▸ EXERCISE OBJECTIVE
Reproduce word for word, from the entries below, the line with "store sales pie chart.", the line with "- You specialize", and every line between them, and nothing more.

─── MATERIAL FOR THE TASK ───

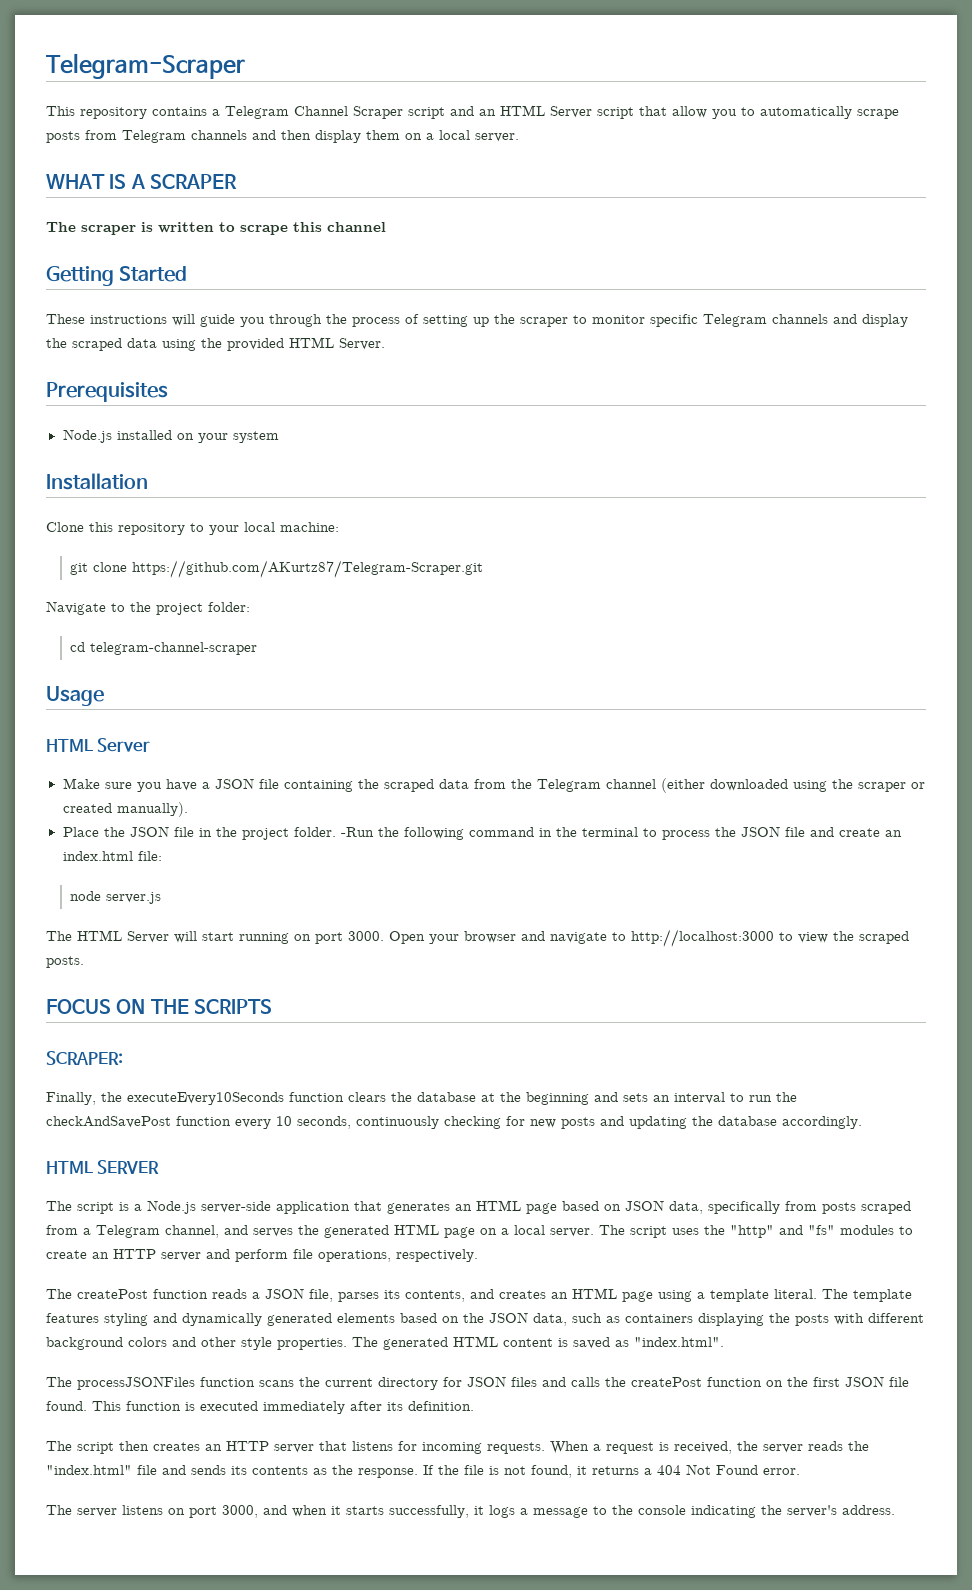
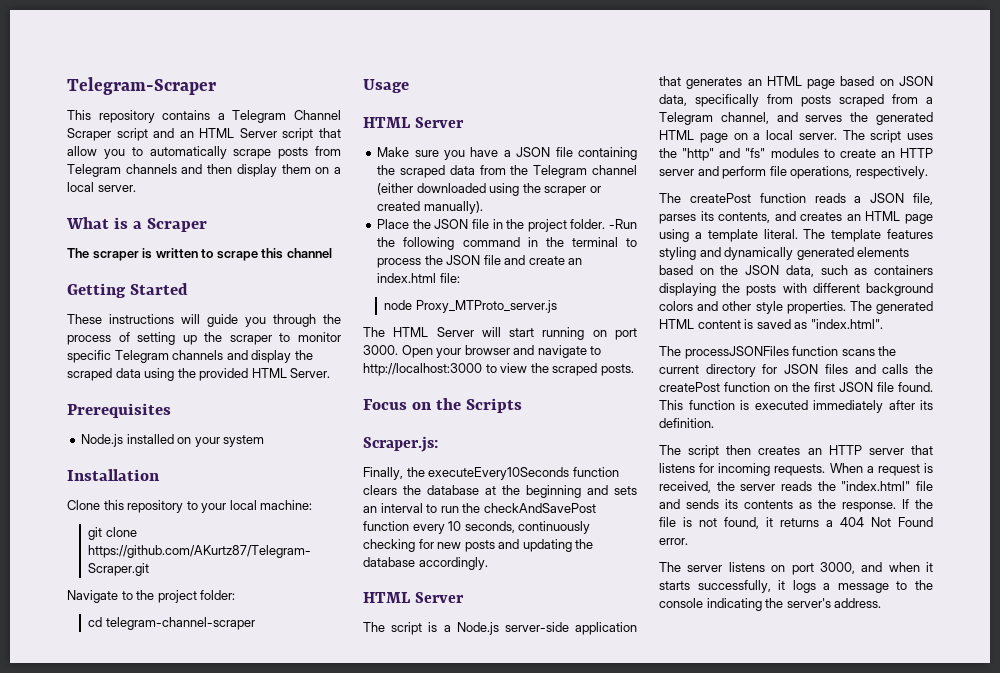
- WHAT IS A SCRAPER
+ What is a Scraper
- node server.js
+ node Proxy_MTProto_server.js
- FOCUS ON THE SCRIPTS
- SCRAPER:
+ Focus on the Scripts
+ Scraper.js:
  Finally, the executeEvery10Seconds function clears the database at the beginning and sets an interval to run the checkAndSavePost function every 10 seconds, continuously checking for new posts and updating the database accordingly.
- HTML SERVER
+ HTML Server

───
─── MATERIAL FOR THE TASK ───

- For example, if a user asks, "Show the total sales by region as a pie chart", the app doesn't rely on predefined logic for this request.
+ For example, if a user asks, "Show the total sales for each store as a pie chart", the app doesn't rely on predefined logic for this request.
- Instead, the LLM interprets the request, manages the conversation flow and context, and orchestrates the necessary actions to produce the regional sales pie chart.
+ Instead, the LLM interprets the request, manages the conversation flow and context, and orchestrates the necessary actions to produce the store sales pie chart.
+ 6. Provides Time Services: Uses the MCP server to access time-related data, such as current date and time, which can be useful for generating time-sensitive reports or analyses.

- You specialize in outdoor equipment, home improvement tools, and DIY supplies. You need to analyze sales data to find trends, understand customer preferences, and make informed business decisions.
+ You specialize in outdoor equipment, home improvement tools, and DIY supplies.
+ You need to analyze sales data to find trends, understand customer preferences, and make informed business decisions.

───
─── MATERIAL FOR THE TASK ───

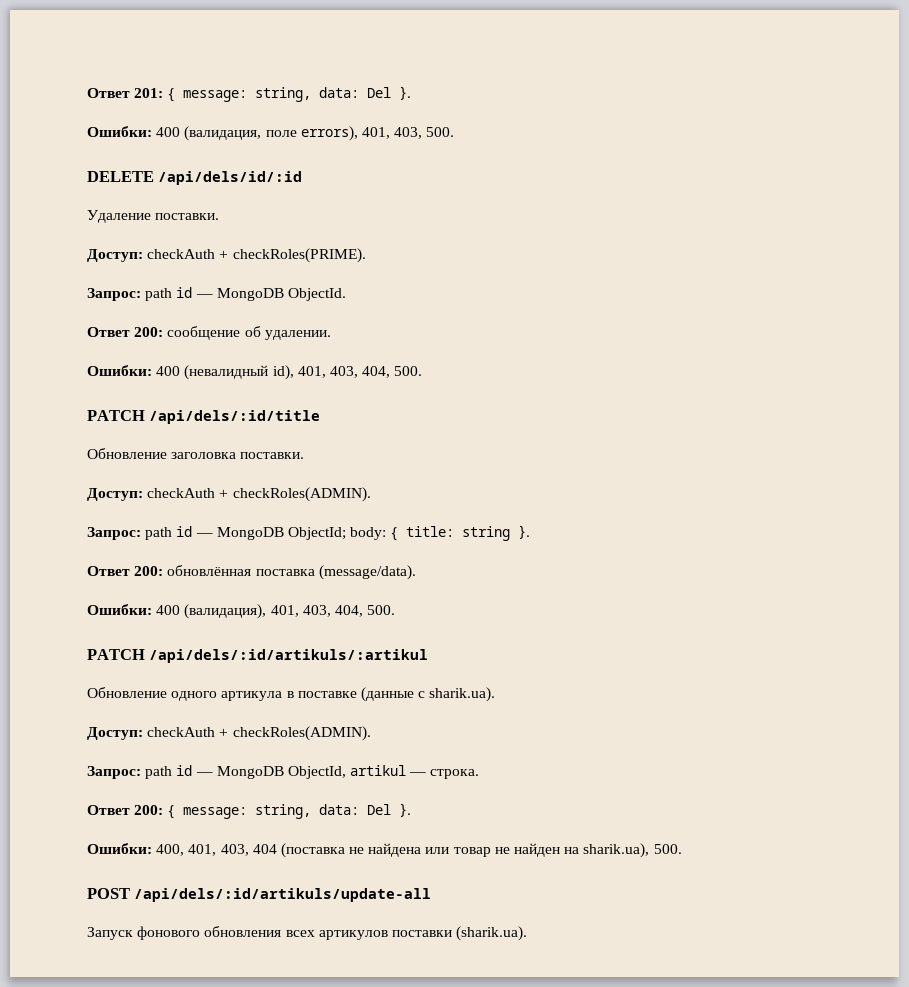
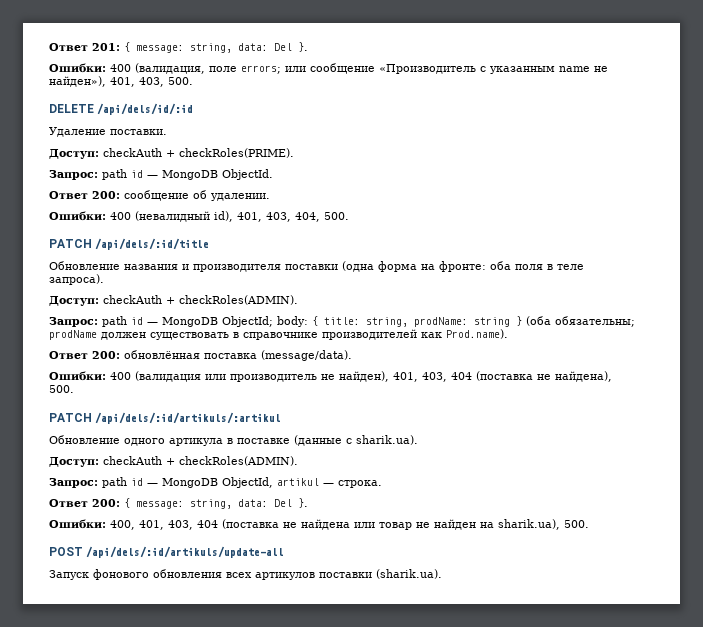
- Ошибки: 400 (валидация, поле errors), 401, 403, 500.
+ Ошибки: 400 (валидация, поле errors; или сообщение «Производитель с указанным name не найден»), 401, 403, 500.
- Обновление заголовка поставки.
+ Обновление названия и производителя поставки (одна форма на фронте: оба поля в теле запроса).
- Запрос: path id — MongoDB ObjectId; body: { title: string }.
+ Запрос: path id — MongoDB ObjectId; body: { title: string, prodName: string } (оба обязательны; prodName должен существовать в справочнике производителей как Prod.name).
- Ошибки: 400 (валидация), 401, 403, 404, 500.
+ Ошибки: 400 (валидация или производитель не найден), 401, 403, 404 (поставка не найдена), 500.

───

▸ RESPONSE TO THE TASK
+ Instead, the LLM interprets the request, manages the conversation flow and context, and orchestrates the necessary actions to produce the store sales pie chart.
+ 6. Provides Time Services: Uses the MCP server to access time-related data, such as current date and time, which can be useful for generating time-sensitive reports or analyses.

- You specialize in outdoor equipment, home improvement tools, and DIY supplies. You need to analyze sales data to find trends, understand customer preferences, and make informed business decisions.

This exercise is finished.